Una visita è chiaramente possibile anche con le guide o le audioguide, ma per chi preferisce essere indipendente il percorso è comunque disseminato di altri strumenti didattici, come le postazioni multimediali del Paleorama e il rilievo interattivo. Si tratta in sostanza di filmati coinvolgenti dove si cerca d’illustrare la storia del triassico, ma anche come i paleontologi siano riusciti e riescano tuttora a ricavare tante informazioni da apparenti semplici strati di roccia. Si apprende per esempio che una campagna di scavo è molto più complessa di quanto si possa immaginare: «Si fa solitamente solo uno scavo all’anno che dura alcune settimane, mentre il resto del tempo è necessario per la fase di preparazione (condotta dal Museo cantonale di storia naturale a Lugano) che significa liberare, ricomporre, identificare e descrivere i fossili», spiega brevemente Daniele Albisetti. Una volta riportati alla luce, i fossili sono oggetto di ulteriori studi che forniscono importanti indicazioni e informazioni sulla loro vita, sull’ambiente circostante e sull’evoluzione. Un lavoro che oggi si svolge sempre più appoggiandosi anche alle nuove tecniche, compresi i modelli ricostruiti in tre dimensioni, che sono poi alla base dell’affascinante realtà virtuale e che arricchiscono le sale del Museo dei fossili.

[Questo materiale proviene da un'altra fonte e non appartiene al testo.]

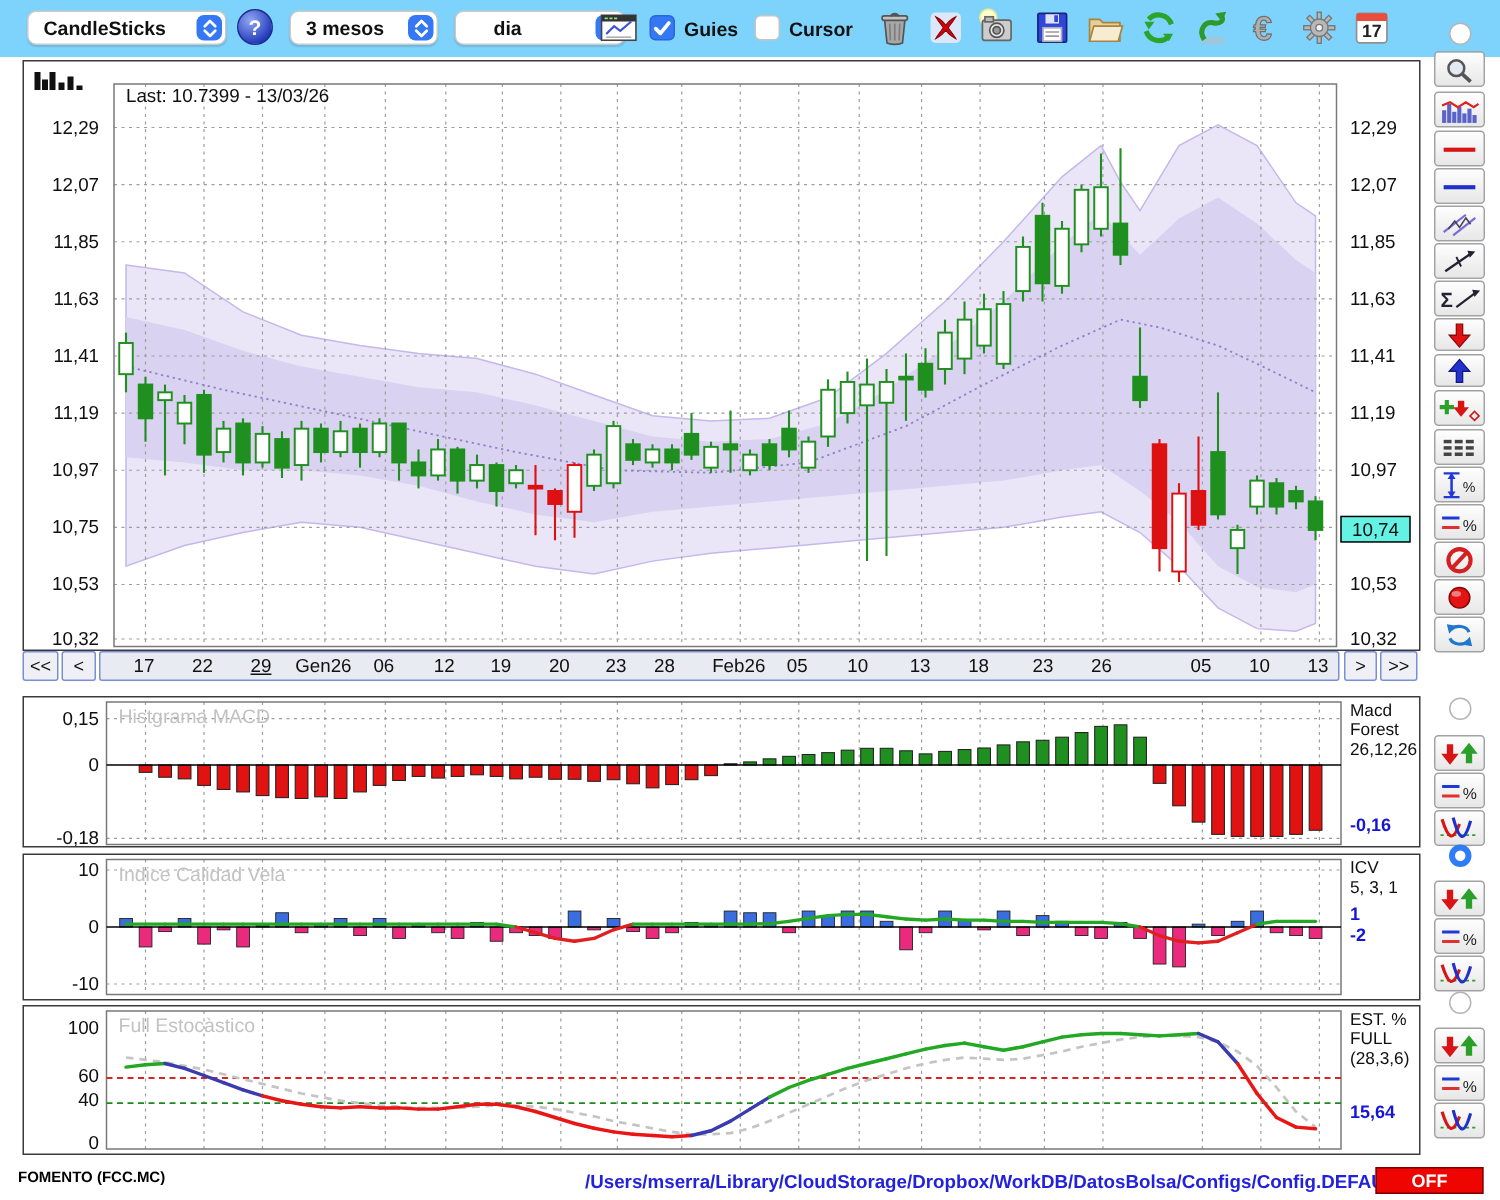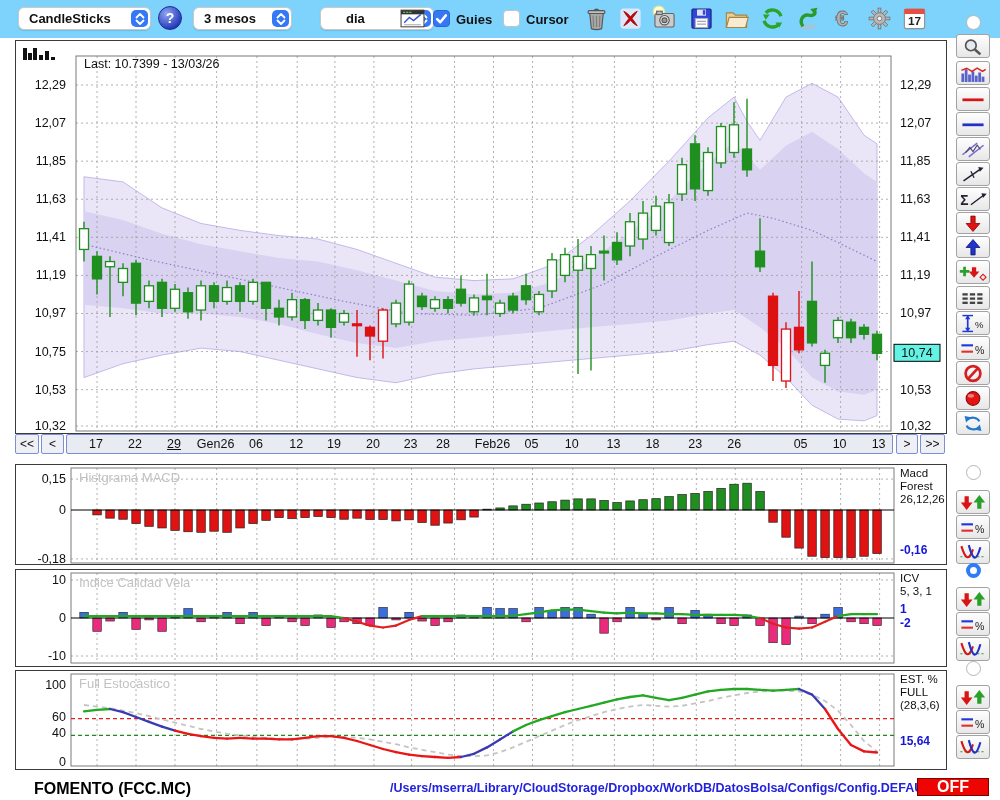"dia" div.mac-select { left: 320px -> 303px }
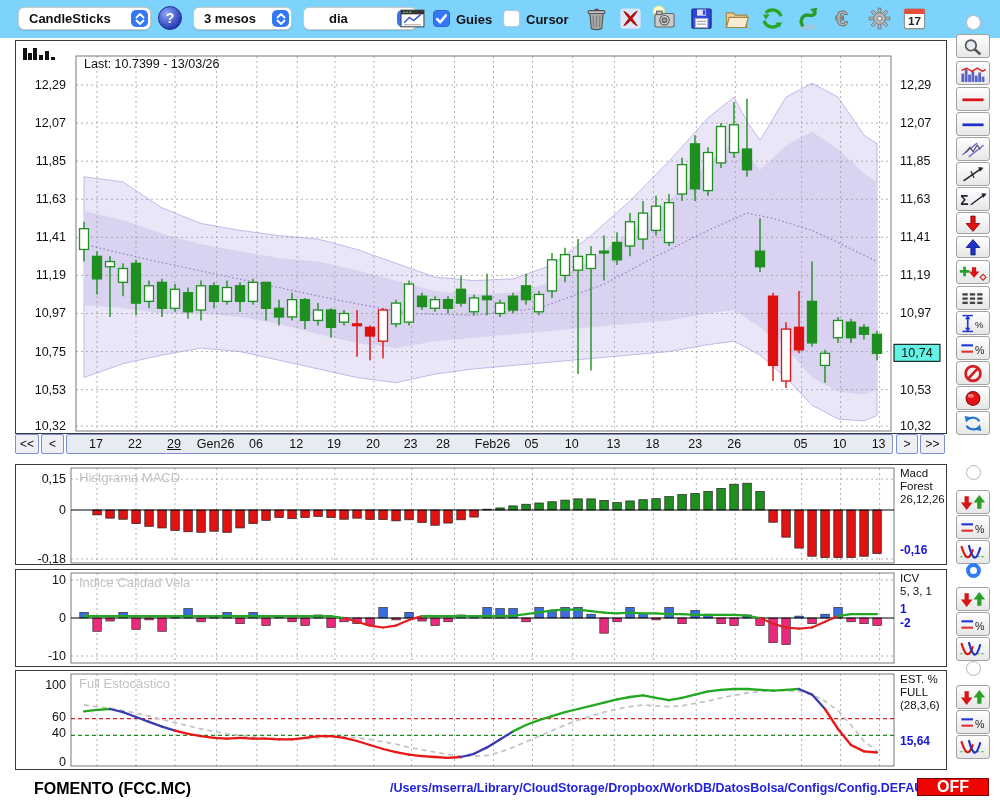"FOMENTO (FCC.MC)" #symbol { font-size: 16px -> 10px; left: 34px -> 12px }
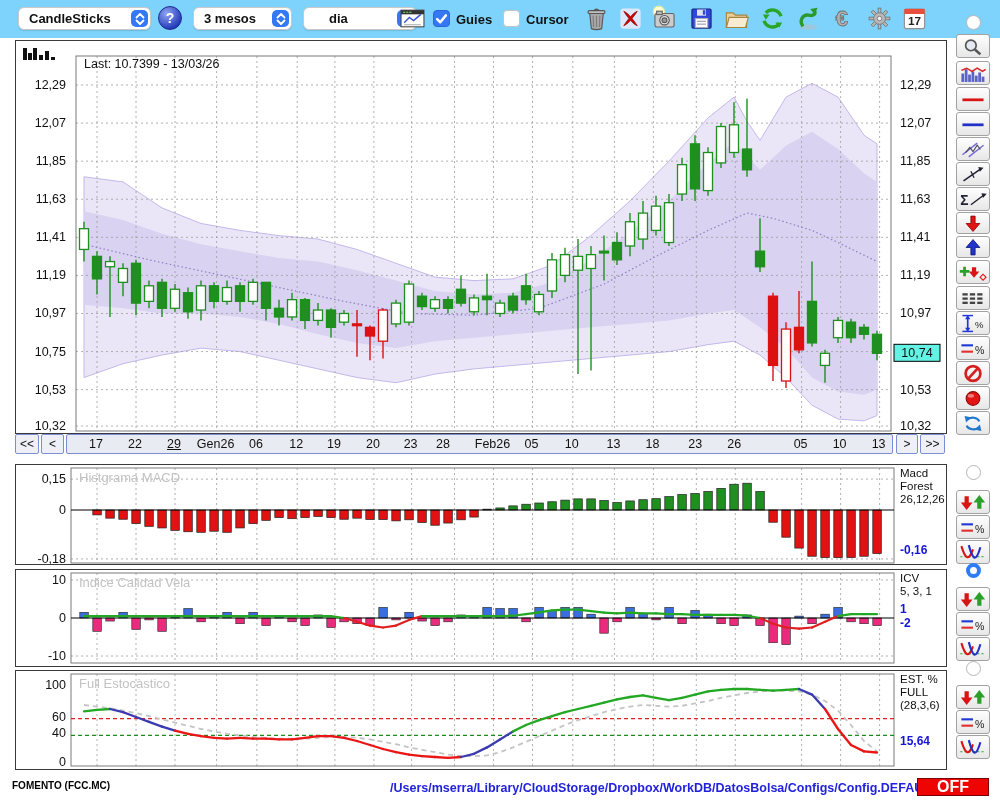"OFF" #offbtn { font-size: 16px -> 12px }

Nel 2019 è stata inoltre inaugurata la terrazza panoramica della Val Mara, una postazione esterna a circa dieci minuti di cammino dal paese e dal museo di Meride (lungo il sentiero geo-paleontologico in direzione Serpiano). La parete rocciosa, alta circa 20 metri, permette di ammirare all’istante un profilo sedimentario di 60’000 anni del Triassico medio (in ogni metro ci sono circa 3000 anni), osservandone la successione dei molteplici strati che affiorano dalla fiancata, dove sono pure stati estratti alcuni dei fossili esposti. Un territorio d’indubbio valore, suggellato dall’entrata del Monte San Giorgio nella lista del Patrimonio mondiale UNESCO nel 2003 (nel 2010 anche la parte italiana). I primi fossili furono invece portati alla luce, e poi studiati da paleontologi, già nel 1850 e subito rivelarono la loro varietà e l’eccezionale stato di conservazione. «Il Monte San Giorgio – sottolinea in conclusione Albisetti – è d’altronde il miglior esempio al mondo di vita marina del Triassico medio».